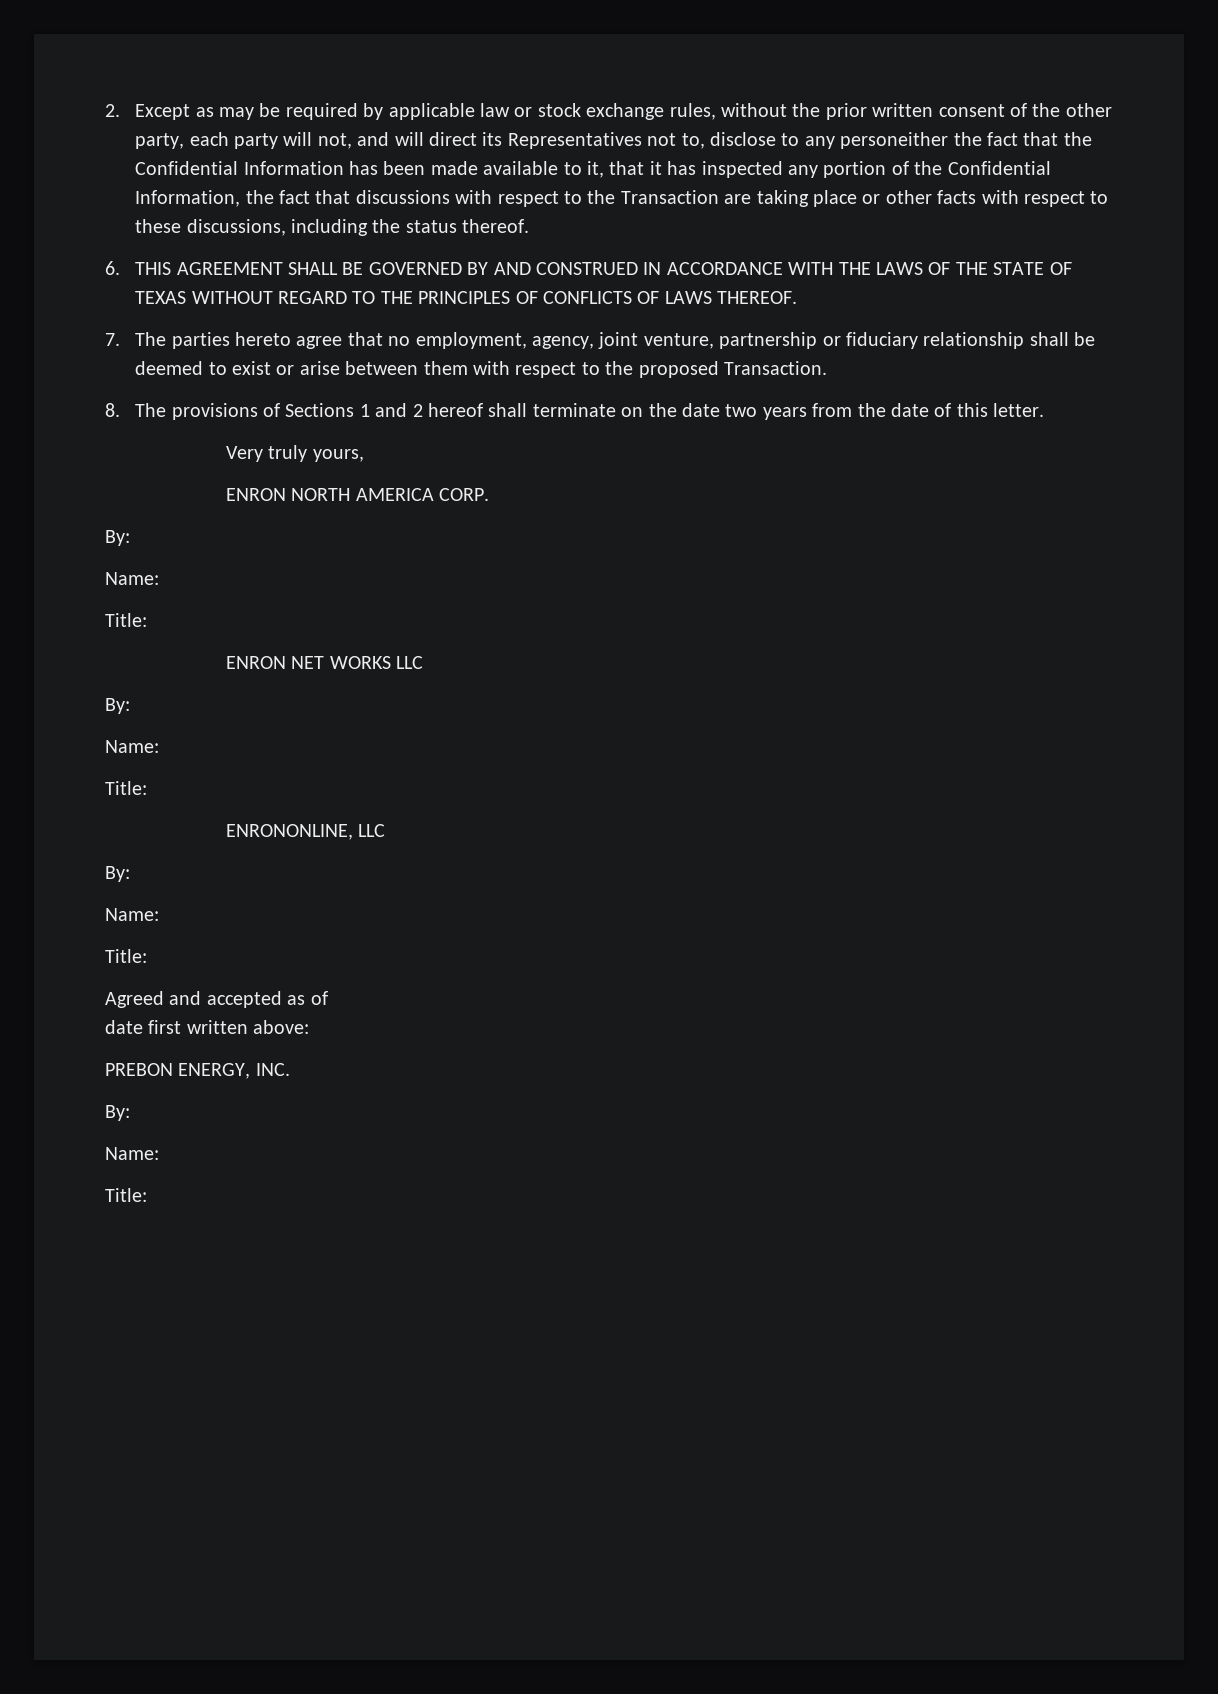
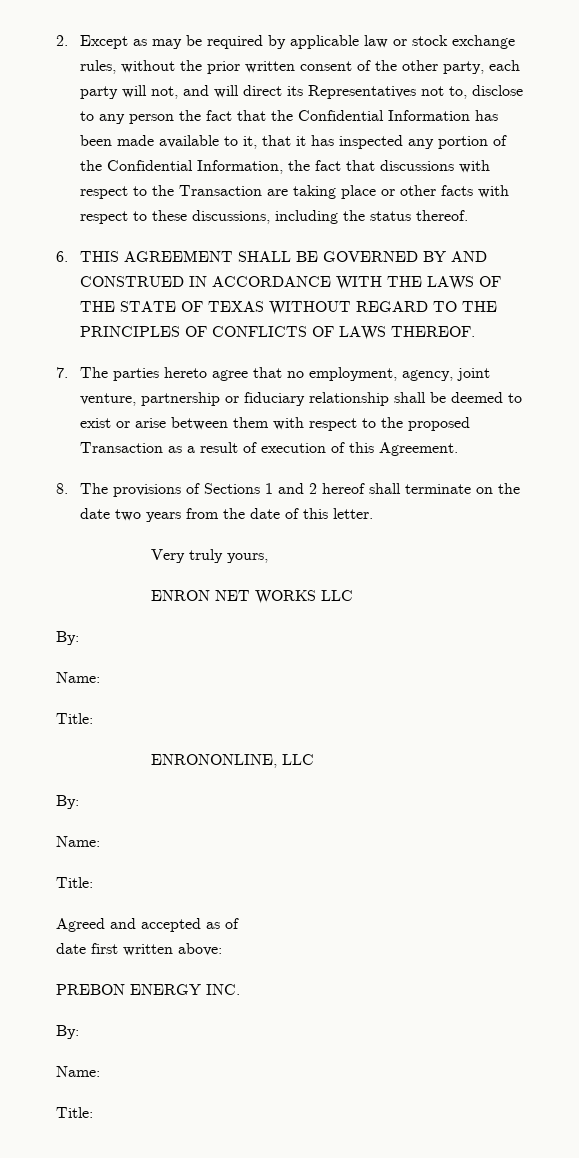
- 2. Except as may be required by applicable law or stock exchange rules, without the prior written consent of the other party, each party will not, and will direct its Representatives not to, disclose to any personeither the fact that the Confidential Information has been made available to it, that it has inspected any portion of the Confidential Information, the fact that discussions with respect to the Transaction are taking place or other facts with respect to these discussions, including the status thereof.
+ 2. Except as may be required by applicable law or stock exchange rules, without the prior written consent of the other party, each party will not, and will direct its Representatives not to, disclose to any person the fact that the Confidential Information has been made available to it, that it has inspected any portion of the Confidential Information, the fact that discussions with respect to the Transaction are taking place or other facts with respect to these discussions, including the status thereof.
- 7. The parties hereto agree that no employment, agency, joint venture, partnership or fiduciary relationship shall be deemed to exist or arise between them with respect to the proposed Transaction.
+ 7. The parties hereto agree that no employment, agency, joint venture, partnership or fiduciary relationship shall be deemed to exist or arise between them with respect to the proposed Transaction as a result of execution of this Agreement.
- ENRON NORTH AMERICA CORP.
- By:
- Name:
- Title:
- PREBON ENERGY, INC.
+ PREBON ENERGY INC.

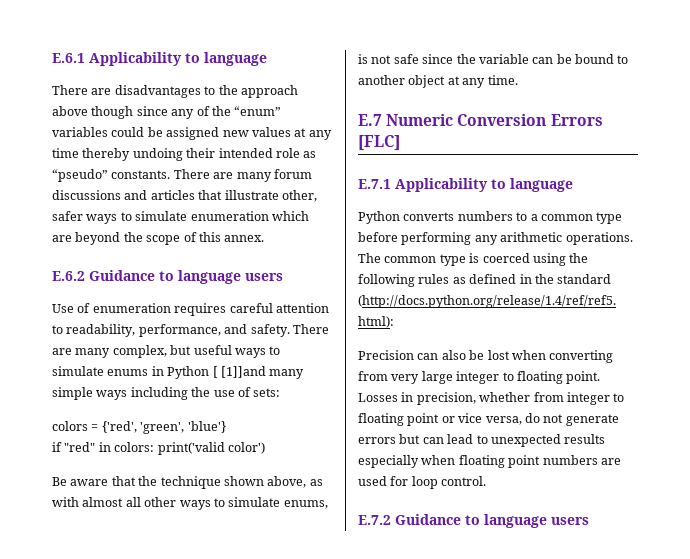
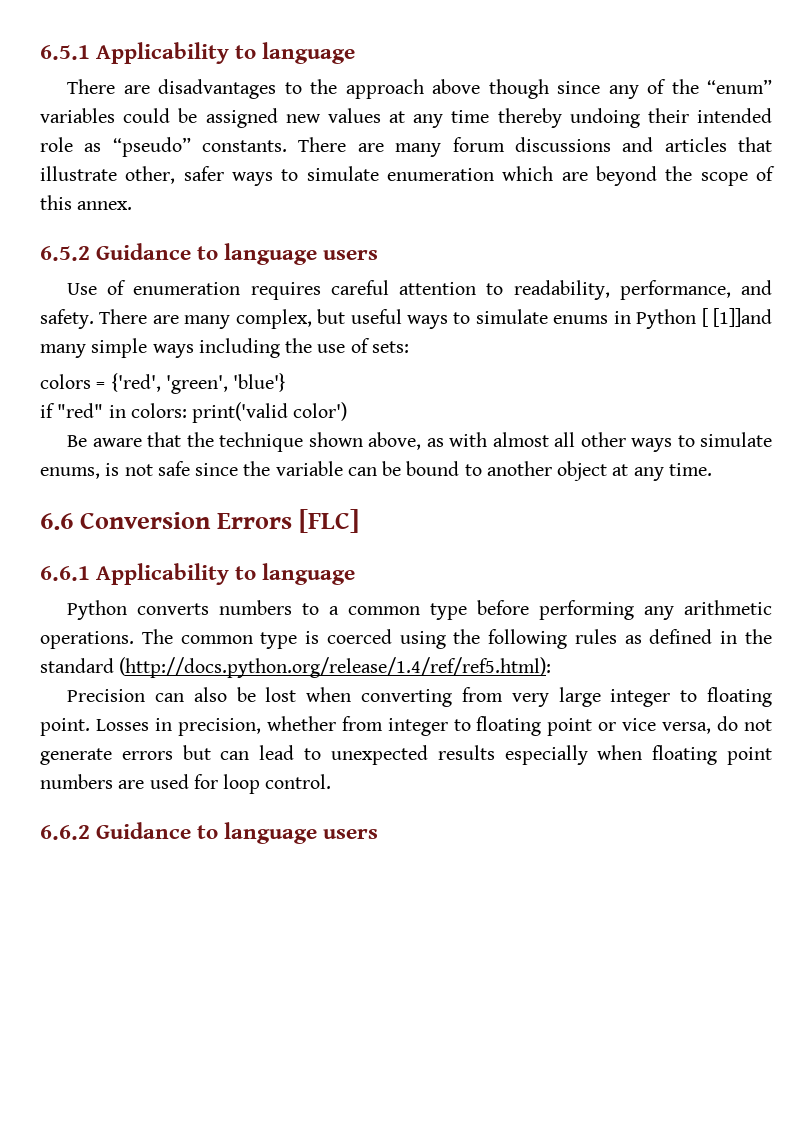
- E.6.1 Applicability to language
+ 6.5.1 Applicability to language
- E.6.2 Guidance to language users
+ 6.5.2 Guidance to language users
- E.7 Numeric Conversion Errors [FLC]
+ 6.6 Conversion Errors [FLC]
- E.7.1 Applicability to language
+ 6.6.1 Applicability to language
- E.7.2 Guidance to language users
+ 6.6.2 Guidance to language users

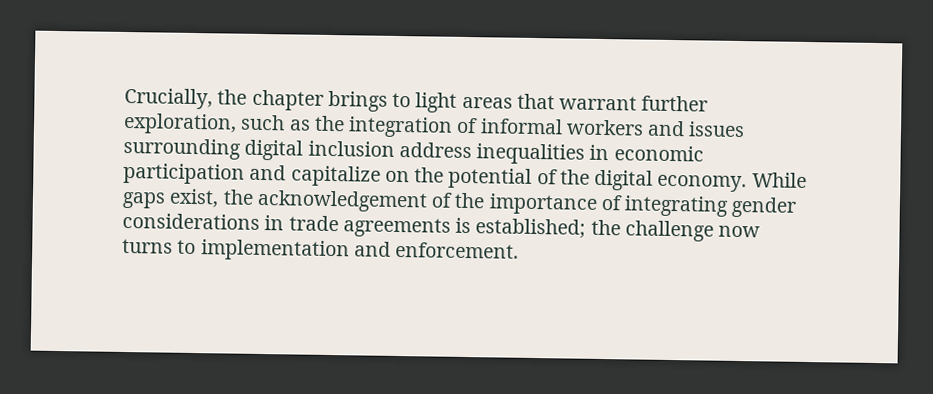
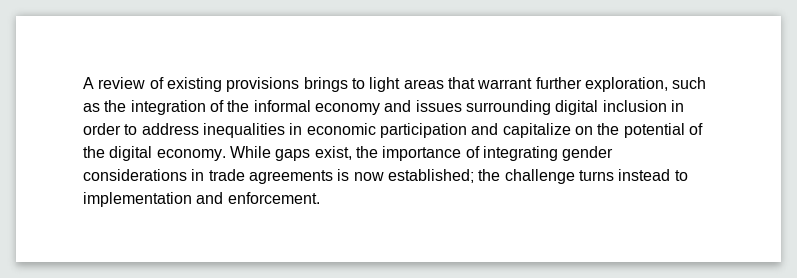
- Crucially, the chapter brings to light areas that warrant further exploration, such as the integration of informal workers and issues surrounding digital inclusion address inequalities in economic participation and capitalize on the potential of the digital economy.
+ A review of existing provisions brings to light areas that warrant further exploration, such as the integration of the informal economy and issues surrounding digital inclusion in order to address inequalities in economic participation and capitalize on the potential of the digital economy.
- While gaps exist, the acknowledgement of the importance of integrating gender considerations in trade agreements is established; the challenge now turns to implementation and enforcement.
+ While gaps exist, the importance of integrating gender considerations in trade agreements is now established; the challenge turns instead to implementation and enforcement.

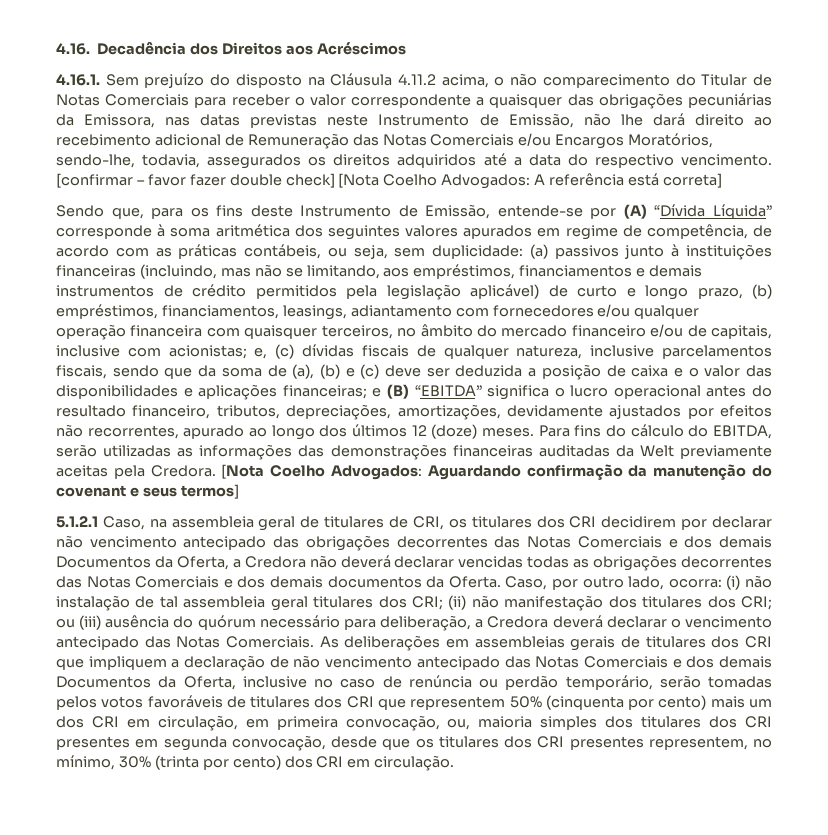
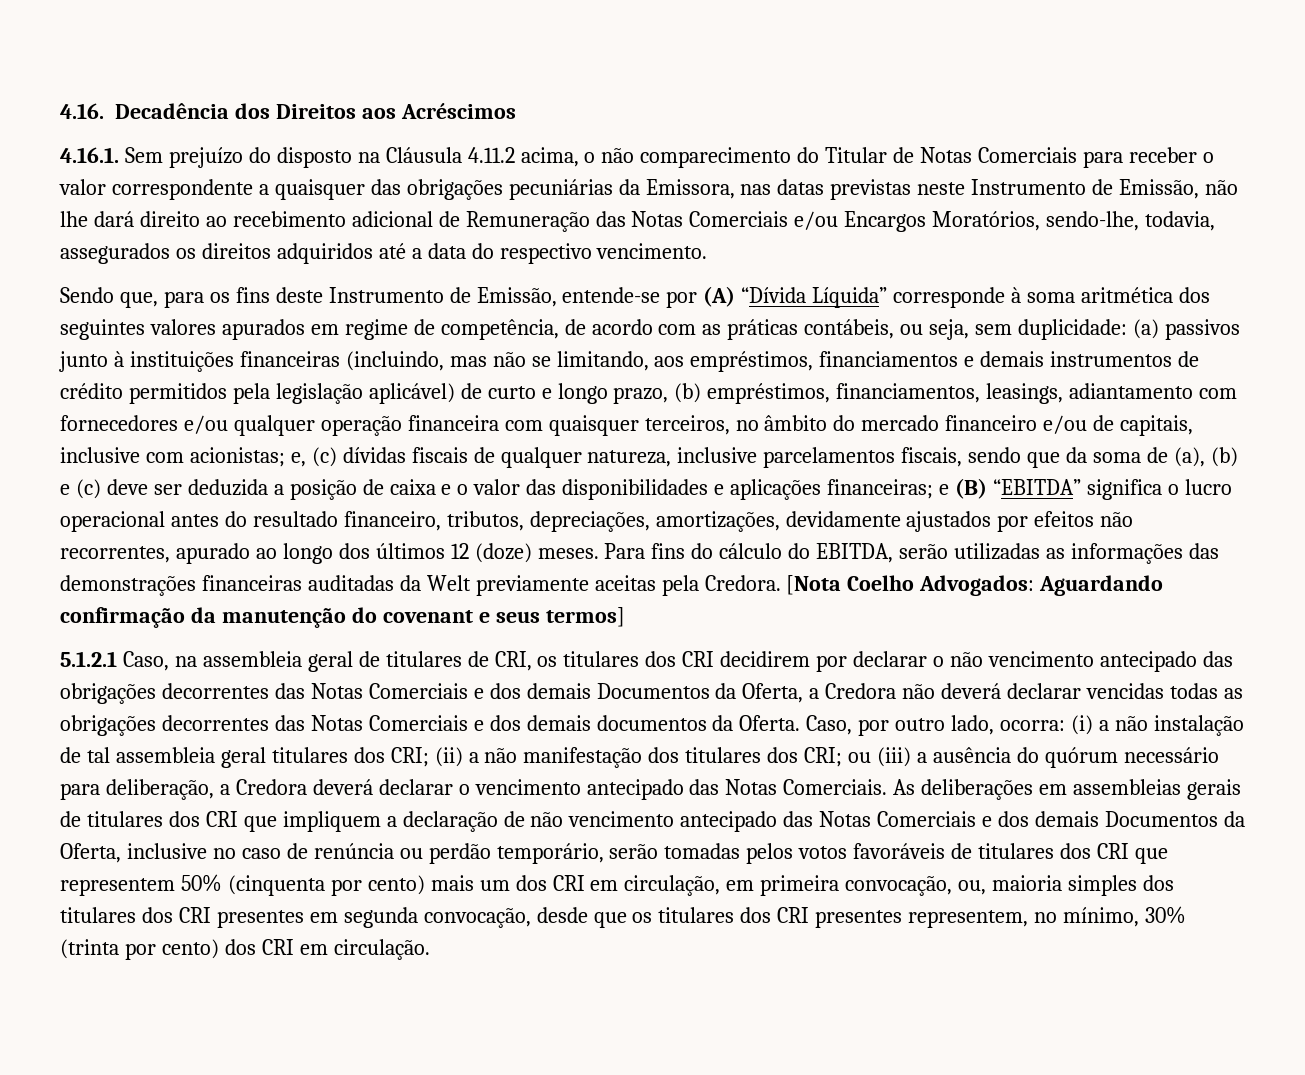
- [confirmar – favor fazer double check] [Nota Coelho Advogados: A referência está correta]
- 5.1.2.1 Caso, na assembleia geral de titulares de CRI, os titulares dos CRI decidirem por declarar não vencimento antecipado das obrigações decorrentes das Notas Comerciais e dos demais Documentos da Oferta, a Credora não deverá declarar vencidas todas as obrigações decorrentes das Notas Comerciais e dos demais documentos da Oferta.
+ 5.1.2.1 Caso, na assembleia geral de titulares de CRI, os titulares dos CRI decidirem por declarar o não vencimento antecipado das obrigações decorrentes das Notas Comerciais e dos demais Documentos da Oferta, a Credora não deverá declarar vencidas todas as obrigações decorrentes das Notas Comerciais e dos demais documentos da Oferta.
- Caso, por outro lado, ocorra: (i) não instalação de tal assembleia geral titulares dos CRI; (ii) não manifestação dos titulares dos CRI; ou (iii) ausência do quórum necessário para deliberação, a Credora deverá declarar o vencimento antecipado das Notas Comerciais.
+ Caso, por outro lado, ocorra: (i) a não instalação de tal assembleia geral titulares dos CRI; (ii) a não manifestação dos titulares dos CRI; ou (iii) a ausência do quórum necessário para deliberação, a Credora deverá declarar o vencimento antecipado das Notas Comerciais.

.....

The task
Reproduce each line of the entries in which the word "deliberação" is found.

Response area
- Caso, por outro lado, ocorra: (i) não instalação de tal assembleia geral titulares dos CRI; (ii) não manifestação dos titulares dos CRI; ou (iii) ausência do quórum necessário para deliberação, a Credora deverá declarar o vencimento antecipado das Notas Comerciais.
+ Caso, por outro lado, ocorra: (i) a não instalação de tal assembleia geral titulares dos CRI; (ii) a não manifestação dos titulares dos CRI; ou (iii) a ausência do quórum necessário para deliberação, a Credora deverá declarar o vencimento antecipado das Notas Comerciais.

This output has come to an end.